## EXERCISE PROMPT
Would you please retype, exactly, the lines of the listing below between the line with "[484,370,505,388] git ->" and the line with "[196,407,263,422] get started", inclusive?

## SOURCE DATA
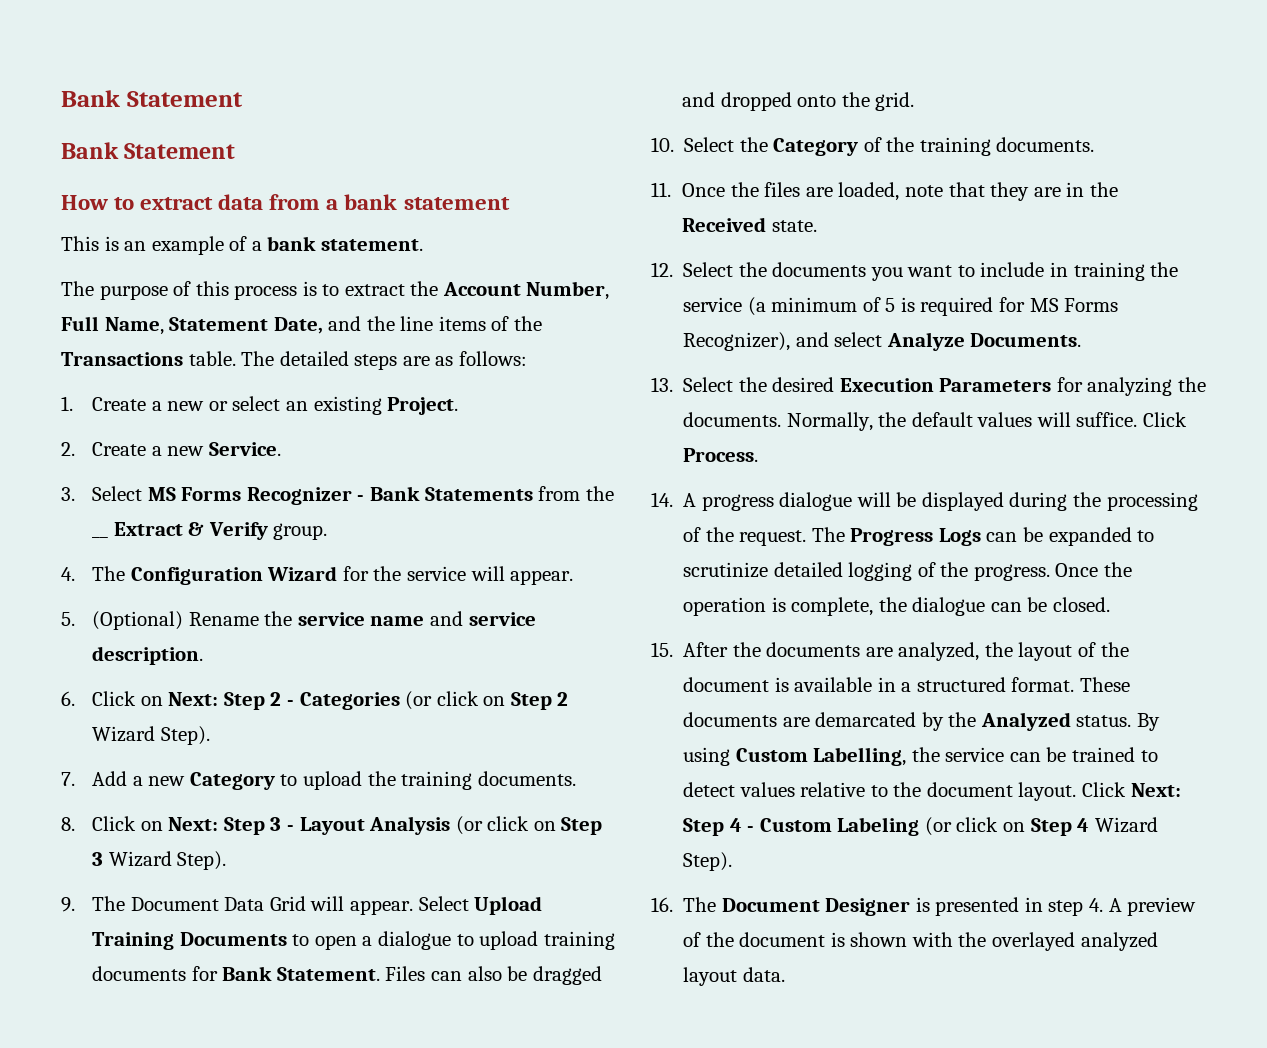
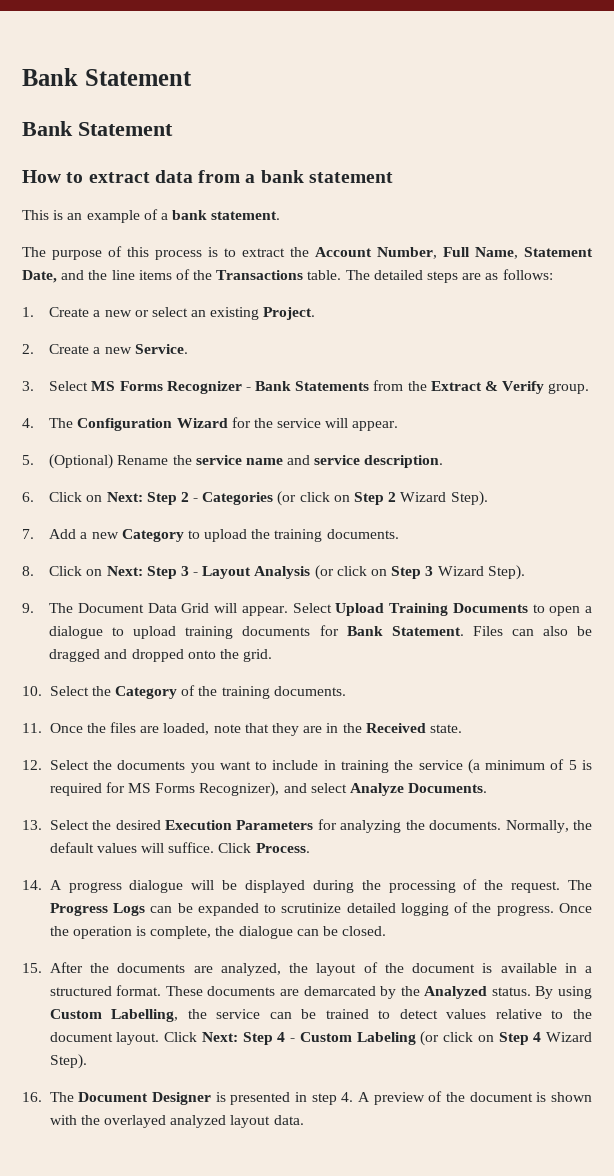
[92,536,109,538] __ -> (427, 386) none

==

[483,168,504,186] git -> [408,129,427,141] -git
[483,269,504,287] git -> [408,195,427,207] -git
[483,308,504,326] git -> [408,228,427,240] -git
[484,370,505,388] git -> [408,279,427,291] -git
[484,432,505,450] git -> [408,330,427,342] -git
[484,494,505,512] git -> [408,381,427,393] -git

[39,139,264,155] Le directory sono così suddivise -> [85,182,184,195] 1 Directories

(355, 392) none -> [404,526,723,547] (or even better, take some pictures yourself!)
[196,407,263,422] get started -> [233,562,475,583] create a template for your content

* * *

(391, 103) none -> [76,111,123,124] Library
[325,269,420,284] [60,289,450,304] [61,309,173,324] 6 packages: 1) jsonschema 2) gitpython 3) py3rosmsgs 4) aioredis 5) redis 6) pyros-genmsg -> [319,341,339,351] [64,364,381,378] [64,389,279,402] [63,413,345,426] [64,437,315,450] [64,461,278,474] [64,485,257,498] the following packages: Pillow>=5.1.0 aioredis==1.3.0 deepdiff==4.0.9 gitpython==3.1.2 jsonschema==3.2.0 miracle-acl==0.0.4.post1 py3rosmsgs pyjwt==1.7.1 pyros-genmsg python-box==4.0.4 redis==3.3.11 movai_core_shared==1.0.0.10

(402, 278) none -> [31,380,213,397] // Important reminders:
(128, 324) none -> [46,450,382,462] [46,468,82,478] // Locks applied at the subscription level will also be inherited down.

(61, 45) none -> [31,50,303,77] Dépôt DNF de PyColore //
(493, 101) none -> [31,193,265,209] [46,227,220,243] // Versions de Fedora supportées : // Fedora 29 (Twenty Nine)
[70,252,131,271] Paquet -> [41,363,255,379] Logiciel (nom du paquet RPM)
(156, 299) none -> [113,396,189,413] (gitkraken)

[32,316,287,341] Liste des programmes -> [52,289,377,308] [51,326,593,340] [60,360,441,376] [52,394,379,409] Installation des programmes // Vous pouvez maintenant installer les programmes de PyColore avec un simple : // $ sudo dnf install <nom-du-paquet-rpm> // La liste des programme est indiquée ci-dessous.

## SOLUTION BELOW
[484,370,505,388] git -> [408,279,427,291] -git
[484,432,505,450] git -> [408,330,427,342] -git
[484,494,505,512] git -> [408,381,427,393] -git

[39,139,264,155] Le directory sono così suddivise -> [85,182,184,195] 1 Directories

(355, 392) none -> [404,526,723,547] (or even better, take some pictures yourself!)
[196,407,263,422] get started -> [233,562,475,583] create a template for your content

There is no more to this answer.